Yukarıdan beri bu üç şahsiyetin artılarından bahsettik. Sıddık Sami ile Hıfzı Veldet’in artılarını başka bir yazıya bırakıp şimdi de Hüseyin Nail Kubalı’nın eksilerinden de söz edelim ki, bu yazı eksik kalmasın. Esefle ifade etmek gerekirse Kubalı da diğer iki meslektaşı gibi tam bir Menderes ve Demokrat Parti düşmanı idi. Bu hususta elimizde yeteri kadar delil var ama isterseniz biz rahmetli Ferruh Bozbeyli’ye kulak verelim. Demokrat Parti’nin kurucusu ve genel başkanı Sayın Ferruh Bozbeyli, Yassıada’da şahitlik yaptığı için hatıratında Kubalı’nın duruşmalar sırasındaki sözlerinden de bahsediyor. Buna göre, Anayasa Hukuku Profesörü Hüseyin Nail Kubalı, Yassıada’da şahitlik yapmak üzere Amerika’dan getiriliyor. Eliyle Demokrat Parti milletvekillerini gösteriyor ve Hâkim Bey, bunlar bu adamlar, hani bir hayvan vardır ya, kurda bağıra bağıra gider, işte bunlar da öyle gittiler, diyor. Bu olacak şey midir, dünyanın neresinde insanın yüzüne karşı hayvan denir. Ehl-i vukuf ise bilgisini dile getirir. Ehl-i vukuf olayı görmemiştir, müşahit değildir, ihtisasını söyler. Oysa Hüseyin Kubalı olayı hiç görmemiştir.

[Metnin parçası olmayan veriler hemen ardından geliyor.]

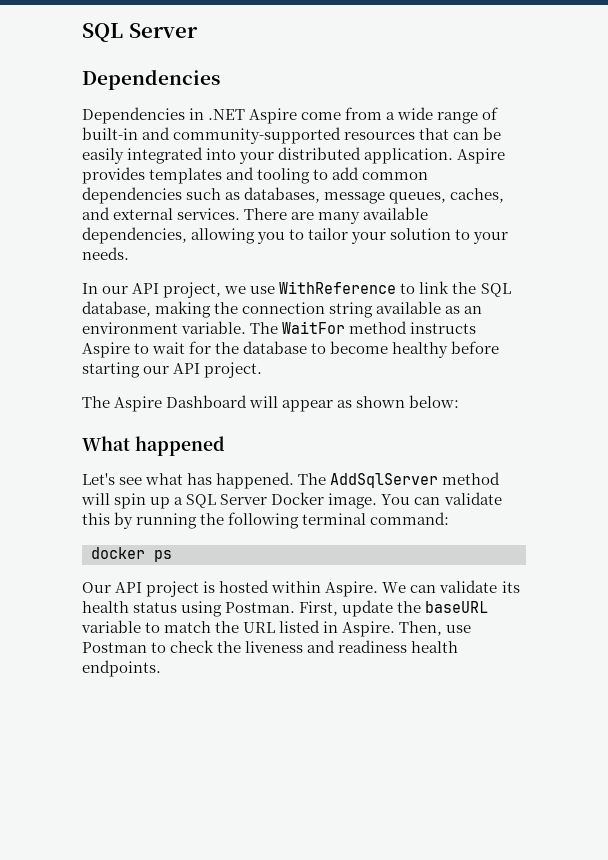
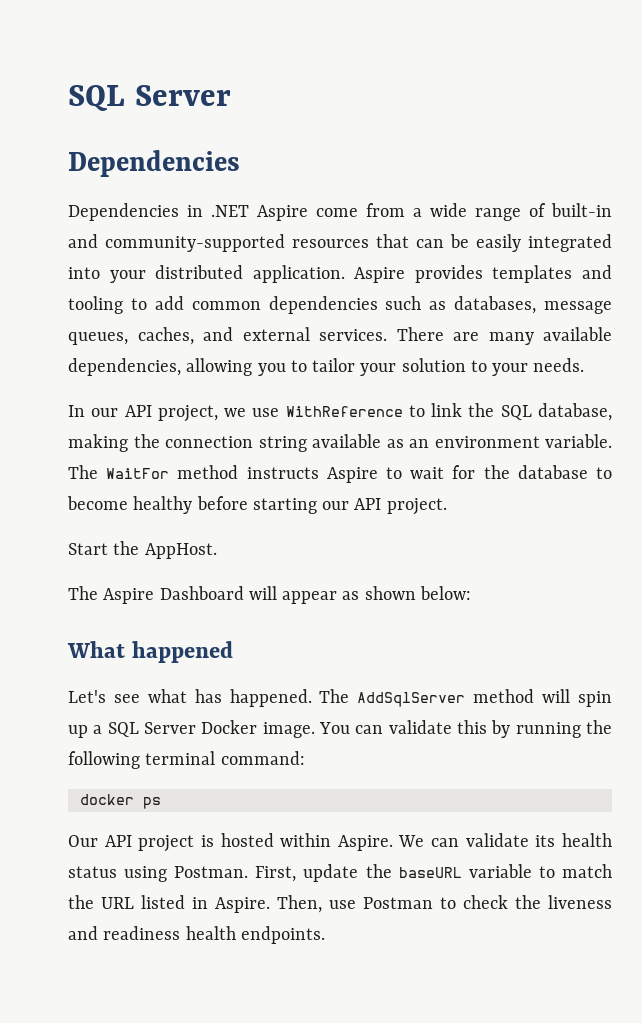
+ Start the AppHost.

Aynı Kubalı bir de muhbirlik yapıyor. İstanbul Yüksek İslam Enstitüsü 3. sınıf öğrencisi ve Kadıköy merkez vaizi Mehmet Çiçek, 11 Eylül Cuma günkü vaazında hilafet istediği iddiasıyla bu profesör tarafından ihbar ediliyor ve ilk sorgusundan hemen sonra tutuklanıyor ve Üsküdar Paşakapısı Cezaevinde hapsediliyor.

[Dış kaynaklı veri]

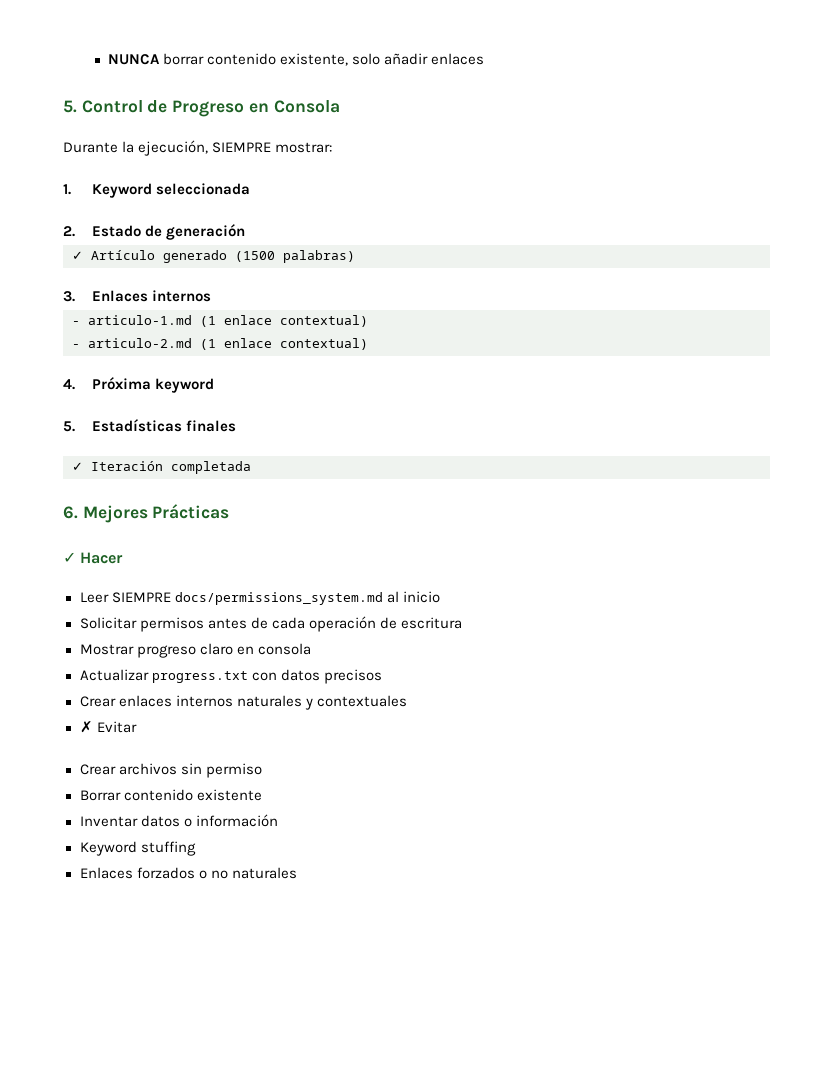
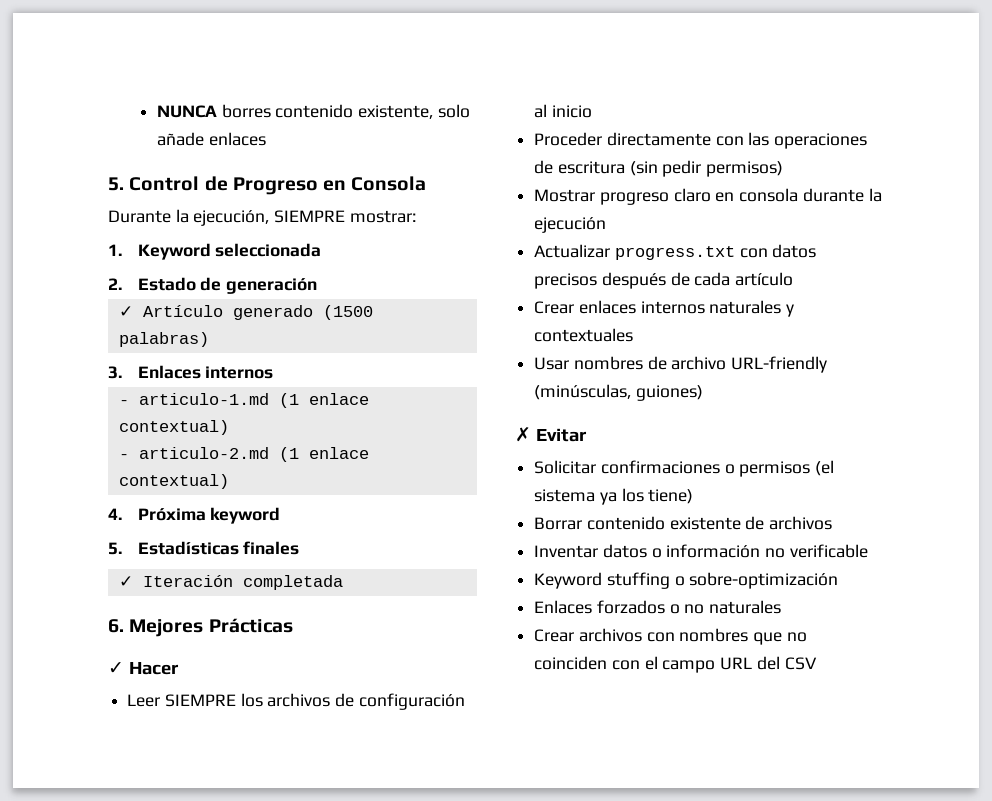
- NUNCA borrar contenido existente, solo añadir enlaces
+ NUNCA borres contenido existente, solo añade enlaces
- Leer SIEMPRE docs/permissions_system.md al inicio
- Solicitar permisos antes de cada operación de escritura
+ Leer SIEMPRE los archivos de configuración al inicio
+ Proceder directamente con las operaciones de escritura (sin pedir permisos)
- Mostrar progreso claro en consola
+ Mostrar progreso claro en consola durante la ejecución
- Actualizar progress.txt con datos precisos
+ Actualizar progress.txt con datos precisos después de cada artículo
+ Usar nombres de archivo URL-friendly (minúsculas, guiones)
  ✗ Evitar
- Crear archivos sin permiso
+ Solicitar confirmaciones o permisos (el sistema ya los tiene)
- Borrar contenido existente
+ Borrar contenido existente de archivos
- Inventar datos o información
+ Inventar datos o información no verificable
- Keyword stuffing
+ Keyword stuffing o sobre-optimización
+ Crear archivos con nombres que no coinciden con el campo URL del CSV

Bir tanıdığının cenaze merasimi dolayısıyla Kadıköy Osmanağa Camii’ne gelen ve namaz kılmayıp avluda bekleyen meşhur Anayasa Profesörü Kubalı, büyük bir gayretkeşlikle camide bulunan Cumhuriyet Başsavcısı ve diğer hukukçulara rağmen konuşmada suç görmüş ve vaizi şikâyet etmiştir. Bununla da yetinmeyen Kubalı, gerçekten rejimi tehdit eden büyük bir vak’a tespit etmişçesine birçok yere mektuplar yazmış, irtica ile mücadele davetiyeleri çıkarmış, ortalığı karıştırmaya çalışmıştır.

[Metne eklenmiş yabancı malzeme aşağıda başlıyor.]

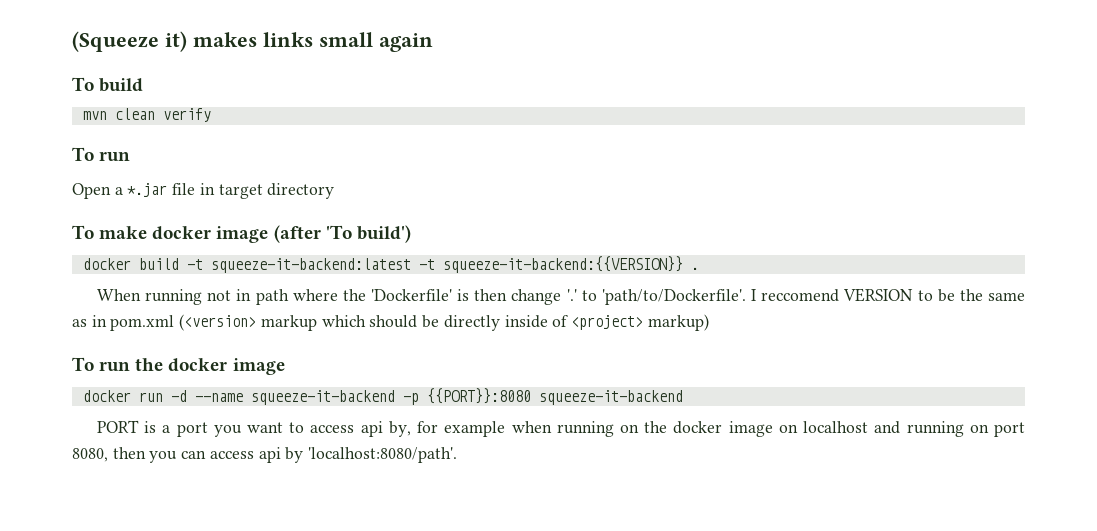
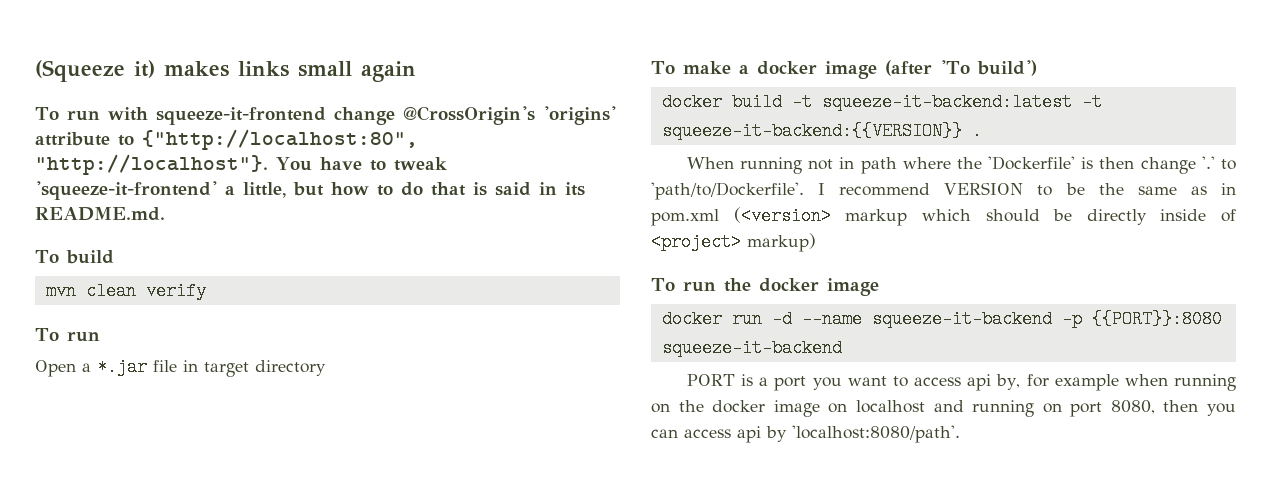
+ To run with squeeze-it-frontend change @CrossOrigin's 'origins' attribute to {"http://localhost:80", "http://localhost"}. You have to tweak 'squeeze-it-frontend' a little, but how to do that is said in its README.md.
- To make docker image (after 'To build')
+ To make a docker image (after 'To build')
- I reccomend VERSION to be the same as in pom.xml (<version> markup which should be directly inside of <project> markup)
+ I recommend VERSION to be the same as in pom.xml (<version> markup which should be directly inside of <project> markup)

Bir hukuk profesörü olan ve Anayasa havariliğini kimseye bırakmayan Kubalı, ihbar ettiği vaiz Mehmet Çiçek’in Memurin Muhakematı Kanunu’na göre yargılanması gerektiğini bilmezden gelerek tevkifinde istical göstermiştir. (Acele davranmıştır.) Diğer taraftan Kadıköy Savcısı, Rıfat Aslanoğlu da, vaizlerin devlet memuru olduğunu bilmediğini söylemiş, verilen tevkif kararını haklı göstermeye çalışmıştır. Bu itiraf yalan değilse Türk adliyesi için bir züldür. Mehmet Çiçek’in devlet memurluğu vasfının göz önüne alınmadan tutuklanması, bütün devlet memurlarını haklı bir endişeye sevk etti. Bu konudaki ayrıntılı bilgiler 15 Ekim 1968 tarihli “İslâm Medeniyeti Mecmuası”nda bulunmaktadır.
Böyle çelişkili ve üzücü olayların sayısı bizde o kadar fazla ki, Fransız yazar Alexis Carrel gibi, “İnsan, Bu Meçhul” demekten kendimizi alamıyoruz.